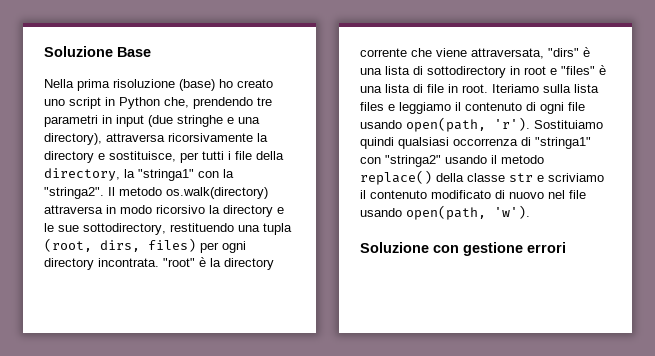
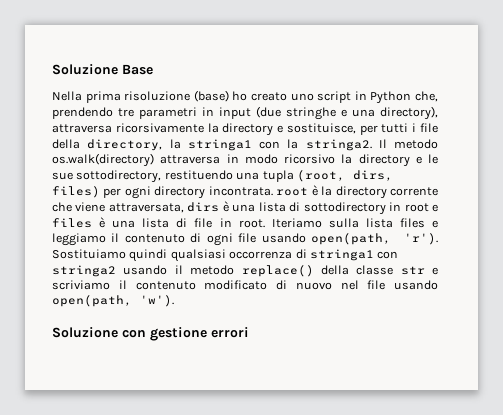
- Nella prima risoluzione (base) ho creato uno script in Python che, prendendo tre parametri in input (due stringhe e una directory), attraversa ricorsivamente la directory e sostituisce, per tutti i file della directory, la "stringa1" con la "stringa2".
+ Nella prima risoluzione (base) ho creato uno script in Python che, prendendo tre parametri in input (due stringhe e una directory), attraversa ricorsivamente la directory e sostituisce, per tutti i file della directory, la stringa1 con la stringa2.
- Il metodo os.walk(directory) attraversa in modo ricorsivo la directory e le sue sottodirectory, restituendo una tupla (root, dirs, files) per ogni directory incontrata. "root" è la directory corrente che viene attraversata, "dirs" è una lista di sottodirectory in root e "files" è una lista di file in root.
+ Il metodo os.walk(directory) attraversa in modo ricorsivo la directory e le sue sottodirectory, restituendo una tupla (root, dirs, files) per ogni directory incontrata. root è la directory corrente che viene attraversata, dirs è una lista di sottodirectory in root e files è una lista di file in root.
- Sostituiamo quindi qualsiasi occorrenza di "stringa1" con "stringa2" usando il metodo replace() della classe str e scriviamo il contenuto modificato di nuovo nel file usando open(path, 'w').
+ Sostituiamo quindi qualsiasi occorrenza di stringa1 con stringa2 usando il metodo replace() della classe str e scriviamo il contenuto modificato di nuovo nel file usando open(path, 'w').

+++++

TASK BRIEF
The output is the data above, repeated exactly, with pictures omitted.

RESULT OF THIS TASK
- Nella prima risoluzione (base) ho creato uno script in Python che, prendendo tre parametri in input (due stringhe e una directory), attraversa ricorsivamente la directory e sostituisce, per tutti i file della directory, la "stringa1" con la "stringa2".
+ Nella prima risoluzione (base) ho creato uno script in Python che, prendendo tre parametri in input (due stringhe e una directory), attraversa ricorsivamente la directory e sostituisce, per tutti i file della directory, la stringa1 con la stringa2.
- Il metodo os.walk(directory) attraversa in modo ricorsivo la directory e le sue sottodirectory, restituendo una tupla (root, dirs, files) per ogni directory incontrata. "root" è la directory corrente che viene attraversata, "dirs" è una lista di sottodirectory in root e "files" è una lista di file in root.
+ Il metodo os.walk(directory) attraversa in modo ricorsivo la directory e le sue sottodirectory, restituendo una tupla (root, dirs, files) per ogni directory incontrata. root è la directory corrente che viene attraversata, dirs è una lista di sottodirectory in root e files è una lista di file in root.
- Sostituiamo quindi qualsiasi occorrenza di "stringa1" con "stringa2" usando il metodo replace() della classe str e scriviamo il contenuto modificato di nuovo nel file usando open(path, 'w').
+ Sostituiamo quindi qualsiasi occorrenza di stringa1 con stringa2 usando il metodo replace() della classe str e scriviamo il contenuto modificato di nuovo nel file usando open(path, 'w').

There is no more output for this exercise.